Education

Curriculum Seeks To Hook Students Into Aquaculture Careers

By Peter West — August 04, 1993 8 min read
  • Save to favorites
  • Print

Steven Lazelle shuts down a bubbling aerator to give a visitor a clear view of the pale fish milling about in the 1,000-gallon tank below.

The foot-long tilapia swirling in the artificial current will one day serve as the entree at a community fish fry in this small town on Willapa Bay.

But for now, these African fish are the focus of an unusual curriculum designed to provide students with the scientific background to pursue careers in aquaculture, a billion-dollar global industry that the U.S. Agriculture Department expects will employ increasing numbers of college-educated managers and high-school-educated technicians in coming years.

Mr. Lazelle, whose formal training is in earth science, is one of a small but growing number of teachers across the country who are using an aquaculture curriculum to lure students into learning the mathematics and science needed to be successful fish farmers.
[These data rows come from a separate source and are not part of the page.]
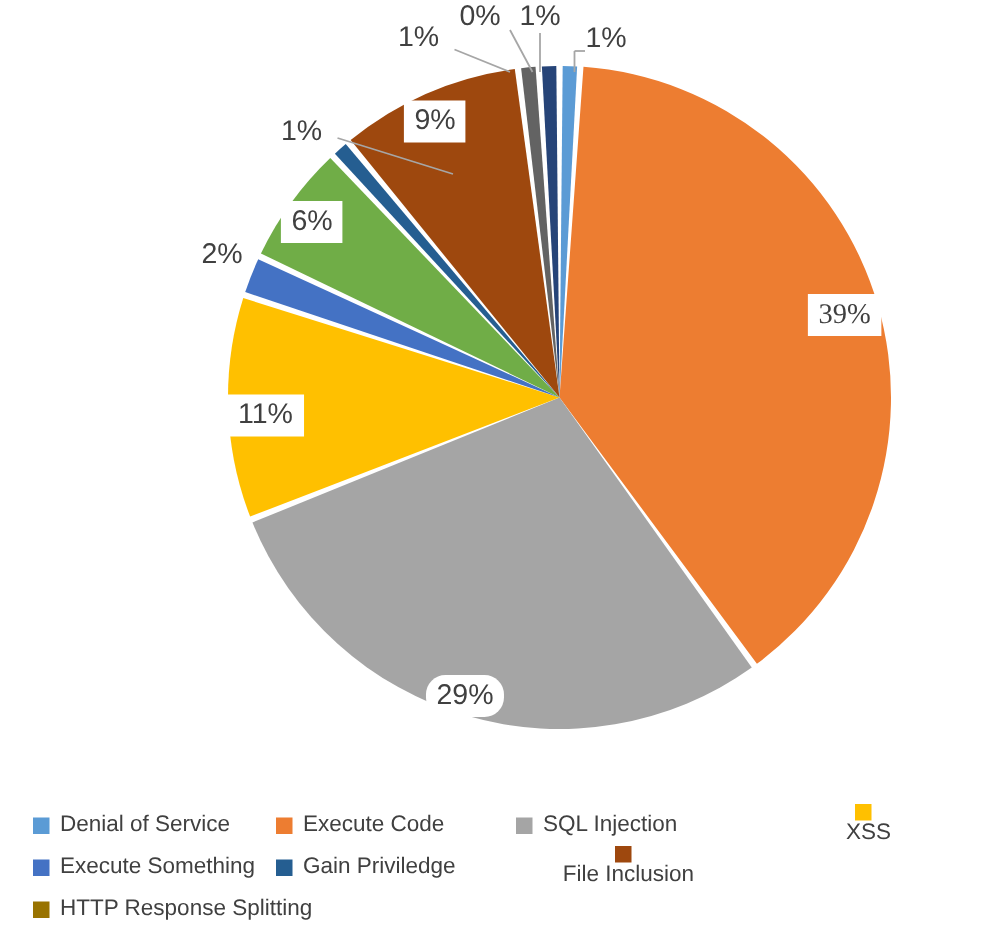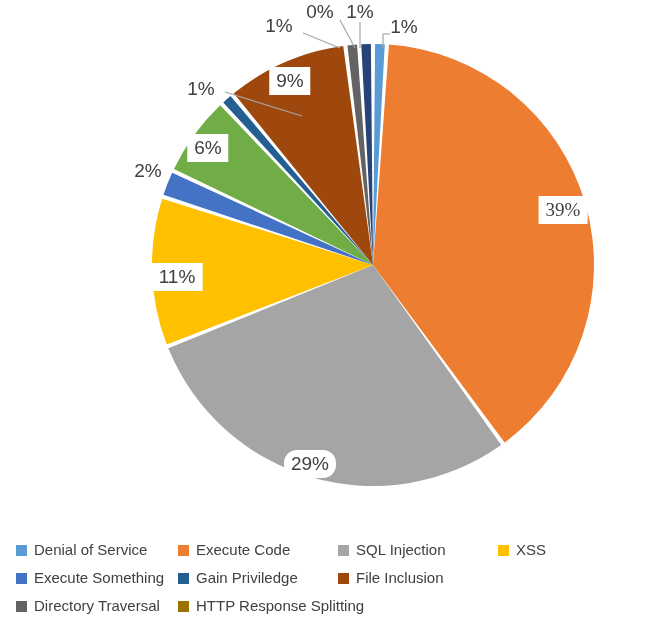--- a/index.html
+++ b/index.html
@@ -77,7 +77,7 @@
     display: flex;
     align-items: center;
     height: 28px;
-    padding-left: 16px;
+    padding-left: 22px;
   }
   .legend-item {
     display: flex;

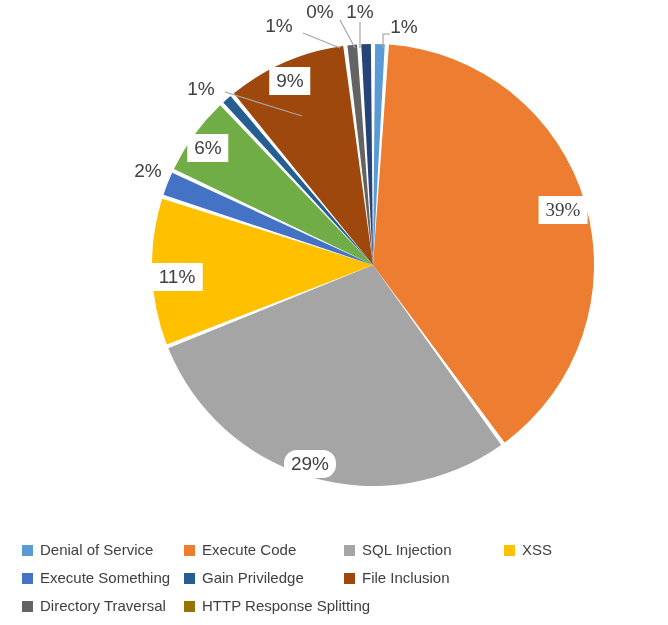--- a/index.html
+++ b/index.html
@@ -102,7 +102,7 @@
   .legend-item.c0 { width: 162px; }
   .legend-item.c1 { width: 160px; }
   .legend-item.c2 { width: 160px; }
-  .legend-item.c3 { width: 150px; }
+  .legend-item.c3 { width: 150px; flex-direction: column; }
 </style>
 </head>
 <body>

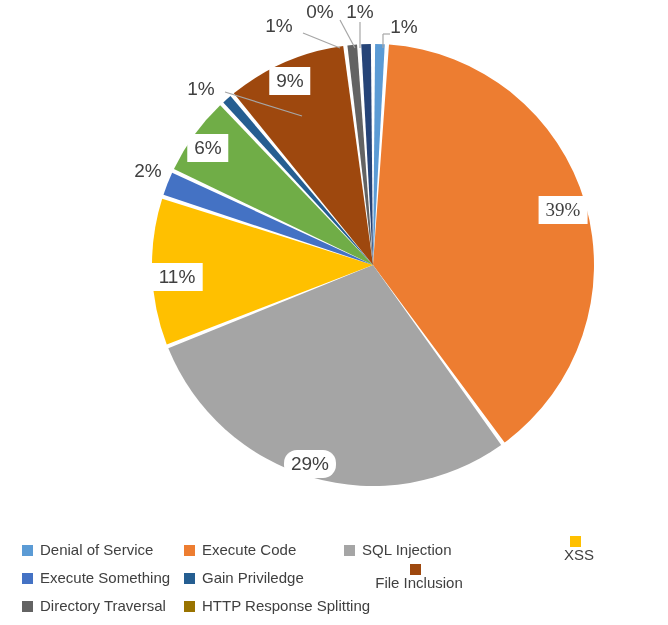--- a/index.html
+++ b/index.html
@@ -181,10 +181,6 @@
         </div>
       </div>
       <div class="legend-row">
-        <div class="legend-item c0">
-          <span class="legend-swatch" style="background: rgb(99, 99, 99);"></span>
-          <span class="legend-text">Directory Traversal</span>
-        </div>
         <div class="legend-item c1">
           <span class="legend-swatch" style="background: rgb(153, 115, 0);"></span>
           <span class="legend-text">HTTP Response Splitting</span>

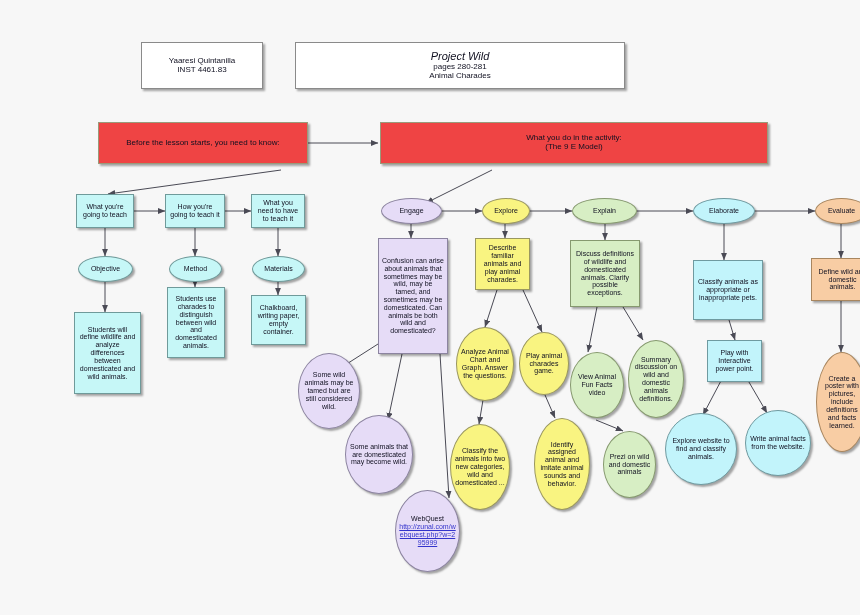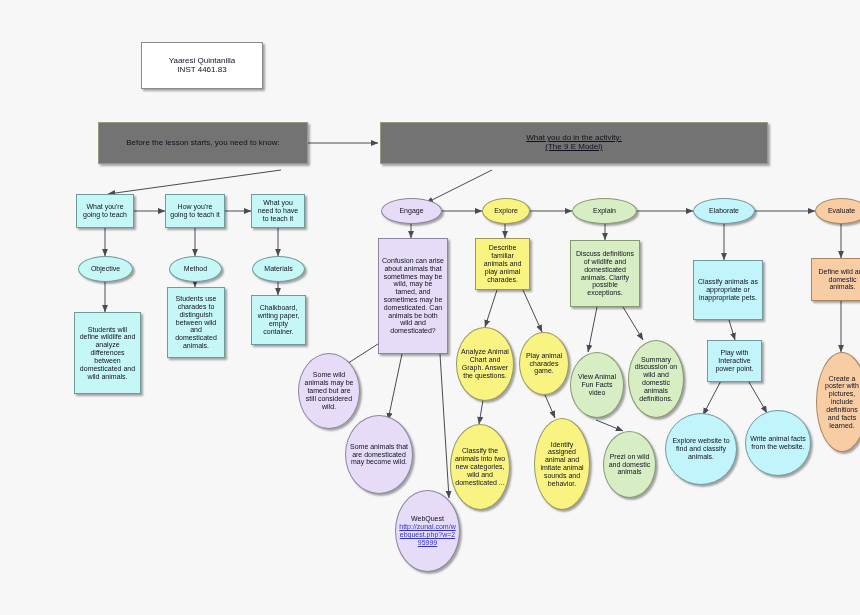--- a/index.html
+++ b/index.html
@@ -113,6 +113,13 @@
     </span>
   </div>
 
+  <div class="node rect c-white" style="left:250px;top:42px;width:330px;height:47px;font-size:8px;">
+    <span class="txt">
+      <span class="title-italic">Project Wild</span><br>
+      <span>pages 280-281</span><br>
+      <span>Animal Charades</span>
+    </span>
+  </div>
 
   <div class="node rect c-yellowbanner" style="left:53px;top:122px;width:210px;height:42px;font-size:8px;">
     <span class="txt">Before the lesson starts, you need to know:</span>

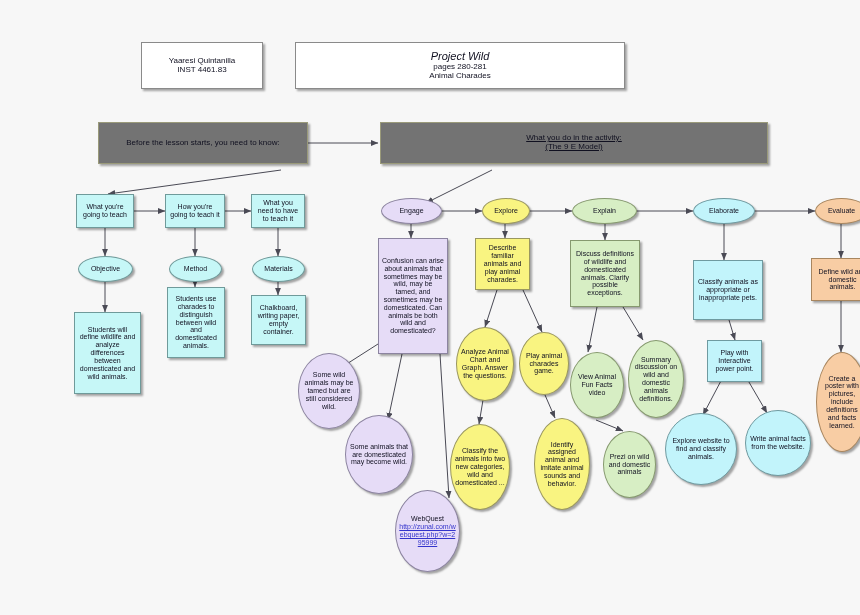--- a/index.html
+++ b/index.html
@@ -33,7 +33,7 @@
 
   
   .c-white{background:#ffffff;border-color:#8a8a8a;}
-  .c-yellowbanner{background:#737373;border-color:#9a9a7a;}
+  .c-yellowbanner{background:#ef4444;border-color:#9a9a7a;}
   .c-cyan{background:#c6f7f7;border-color:#6f9a9a;}
   .c-purple{background:#e6dcf7;border-color:#8c84a0;}
   .c-yellow{background:#f9f481;border-color:#9a9760;}

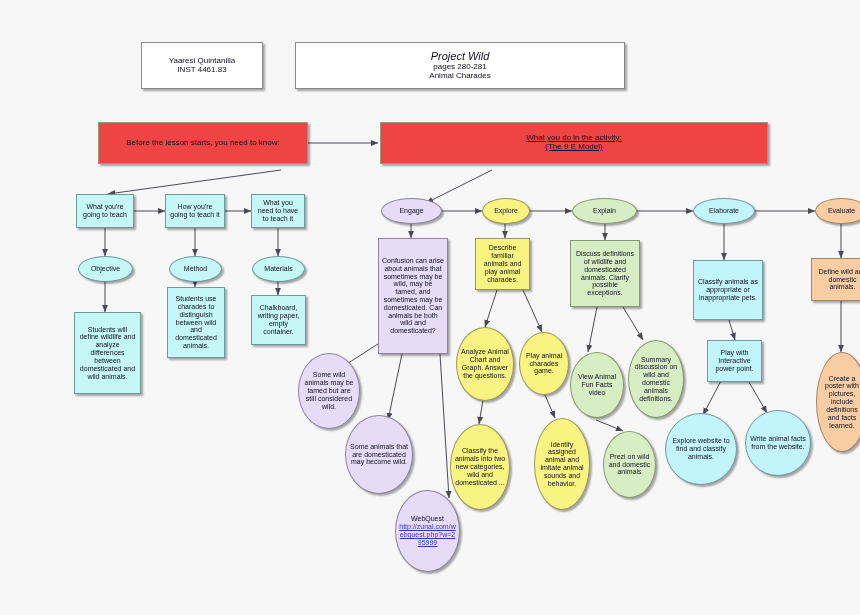--- a/index.html
+++ b/index.html
@@ -125,7 +125,7 @@
     <span class="txt">Before the lesson starts, you need to know:</span>
   </div>
 
-  <div class="node rect c-yellowbanner" style="left:335px;top:122px;width:388px;height:42px;font-size:8px;text-decoration:underline;">
+  <div class="node rect c-yellowbanner" style="left:335px;top:122px;width:388px;height:42px;font-size:8px;">
     <span class="txt">
       <span>What you do in the activity:</span><br>
       <span>(The 9 E Model)</span>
A few feet below the wooden deck where the tanks are mounted, 25 aquariums serve as habitat for younger, solitary tilapia, though the occasional goldfish or Siamese fighting fish can be seen flashing about here and there.

Each of the fish has been carefully tended by one of Mr. Lazelle’s students at South Bend High School, who are immersing themselves in the complex web of knowledge needed to successfully raise these creatures for the commercial market.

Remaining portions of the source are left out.